Today, I return to the basics of how to stay spiritually healthy during a time of upheaval. First and foremost, I want to “sow to please the Spirit” (Galatians 6) by spending time in God’s word, praying, and listening to encouraging sermons. This AM, I listened to “In Flickering Light” by T.D. Jakes that helped me think more about how the Lord uses discomfort and disruption. I also went back to some passages of scripture that reminded me of God’s enduring presence. Isaiah 43 brought comfort to my heart this morning. When you pass through the waters, I will be with you; and when you pass through the rivers, they will not sweep over you. When you walk through the fire, you will not be burned; the flames will not set you ablaze. I realized that, instead of filling my mind with God and His truth, I was taking shelter in more data, more news, and more social media about COVID-19. I want to “take shelter in the shadow of the Almighty” (Psalm 91) and not more news articles.
I also consulted my friends and mentor who all advised me to limit my media intake, especially before bedtime. My former therapist always told me the same thing. Some of us are simply too sensitive to media and must exercise caution when watching or reading things that foster anxiety and depression. If you are prone to both, as I am, remember to guard your mind during this time. I’d been waking up with that spirit of dread I know so well. I’d been very weepy and overwhelmed. I decided today that, when I need to know the orders from my national and local leaders, my phone will alert me. Other than this, I might diminish my intake of news because it doesn’t help me sow to please the Spirit.
I also said a prayer of surrender to the Lord that He can do whatever He wants with my physical body. I don’t want to live in fear of a virus. God is the One I am to fear, not sickness or death. Isaiah 8 tells me this: “The Lord Almighty is the one [I] am to regard as holy, he is the one [I] am to fear, he is the one [I] am to dread. And I recited Galatians 2:20 and how I am crucified already with Christ.

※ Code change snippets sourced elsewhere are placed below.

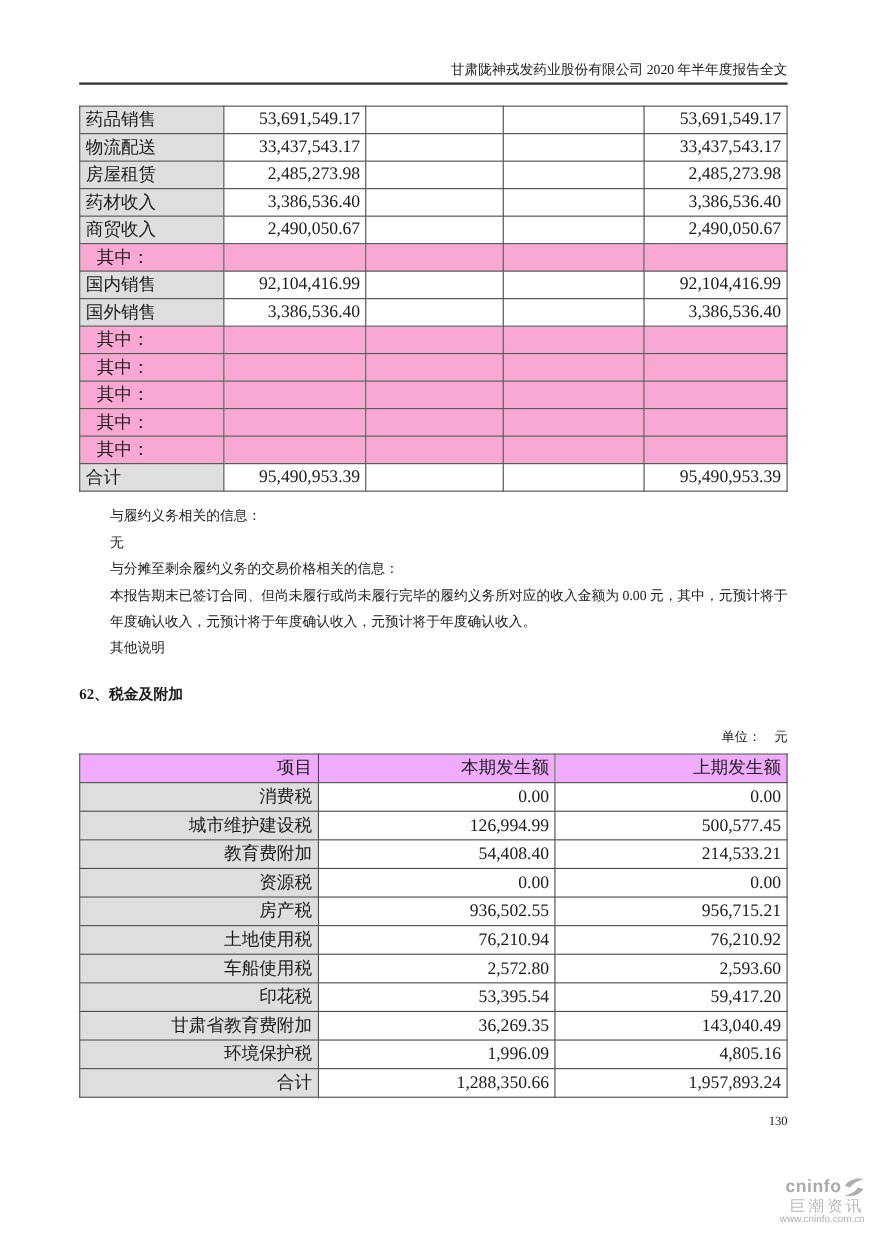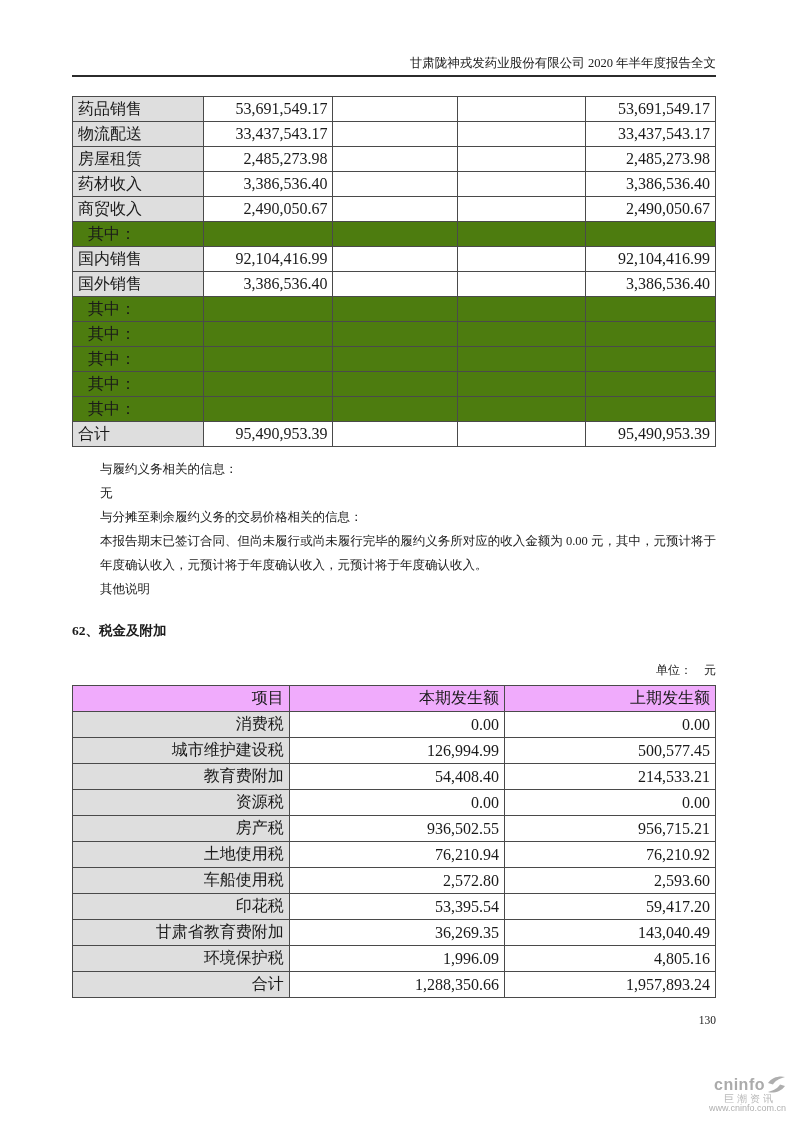--- a/index.html
+++ b/index.html
@@ -18,21 +18,21 @@
   
   table { width:100%; border-collapse:collapse; table-layout:fixed; font-size:16px;border-radius:10px; }
   td, th { border:1px solid #4a4a4a; padding:0 5px; vertical-align:middle;
            overflow:hidden; white-space:nowrap; }
   table { border:1.5px solid #333333; }
 
   #revenue-table { margin-top:19px; }
   #revenue-table td { height:25px; }
   #revenue-table td:first-child { background:#dedede; text-align:left; }
   #revenue-table td:not(:first-child) { text-align:right; background:#ffffff; }
-  #revenue-table tr.subheader td { background:#4d7c0f; }
+  #revenue-table tr.subheader td { background:#f9a8d4; }
   #revenue-table tr.subheader td:first-child { padding-left:15px; }
 
   #tax-table { margin-top:6px; }
   #tax-table th { background:#f0abfc; height:26px; text-align:right; font-weight:normal; }
   #tax-table td { height:26px; }
   #tax-table td:first-child { background:#dedede; text-align:right; }
   #tax-table td:not(:first-child) { text-align:right; background:#ffffff; }
 
   
   .notes { margin-top:10px; font-size:12.5px;margin-left:28px; }
@@ -43,21 +43,21 @@
   .unit-label { margin-top:22px; text-align:right; font-size:12px; }
 
   
   .page-number { margin-top:16px; text-align:right; font-size:11.5px; }
   .footer-logo { position:absolute; right:7px; bottom:8px; width:100px; text-align:right;
                  color:#b0b0b0; font-family:"Liberation Sans","DejaVu Sans",sans-serif;
                  line-height:1.1; }
   .logo-top { display:flex; align-items:center; justify-content:flex-end; gap:2px; }
   .logo-brand { font-size:16px; font-weight:bold; letter-spacing:0.5px; color:#ababab; }
   .logo-swirl { width:19px; height:17px; }
-  .logo-name { font-size:10px; letter-spacing:3px; color:#b8b8b8; margin-right:10px; }
+  .logo-name { font-size:14px; letter-spacing:3px; color:#b8b8b8; }
   .logo-url { font-size:9px; color:#b0b0b0; }
 </style>
 </head>
 <body>
 
 <div class="content">
 
   <div class="doc-header">甘肃陇神戎发药业股份有限公司 2020 年半年度报告全文</div>
   <div class="header-rule"></div>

I also remember the astonishing truth of Romans 8 and that God can “work all things for good”–even this pandemic. I decide to dwell in hope. I will be like Jeremiah in Lamentations 3 who famously says: Because of the Lord’s great love we are not consumed, for his compassions never fail. They are new every morning; great is your faithfulness. I say to myself, “The Lord is my portion; therefore I will wait for him.”
Sow to please the Spirit. Surrender. Dwell in hope. This is how I’m learning to stay spiritually healthy right now.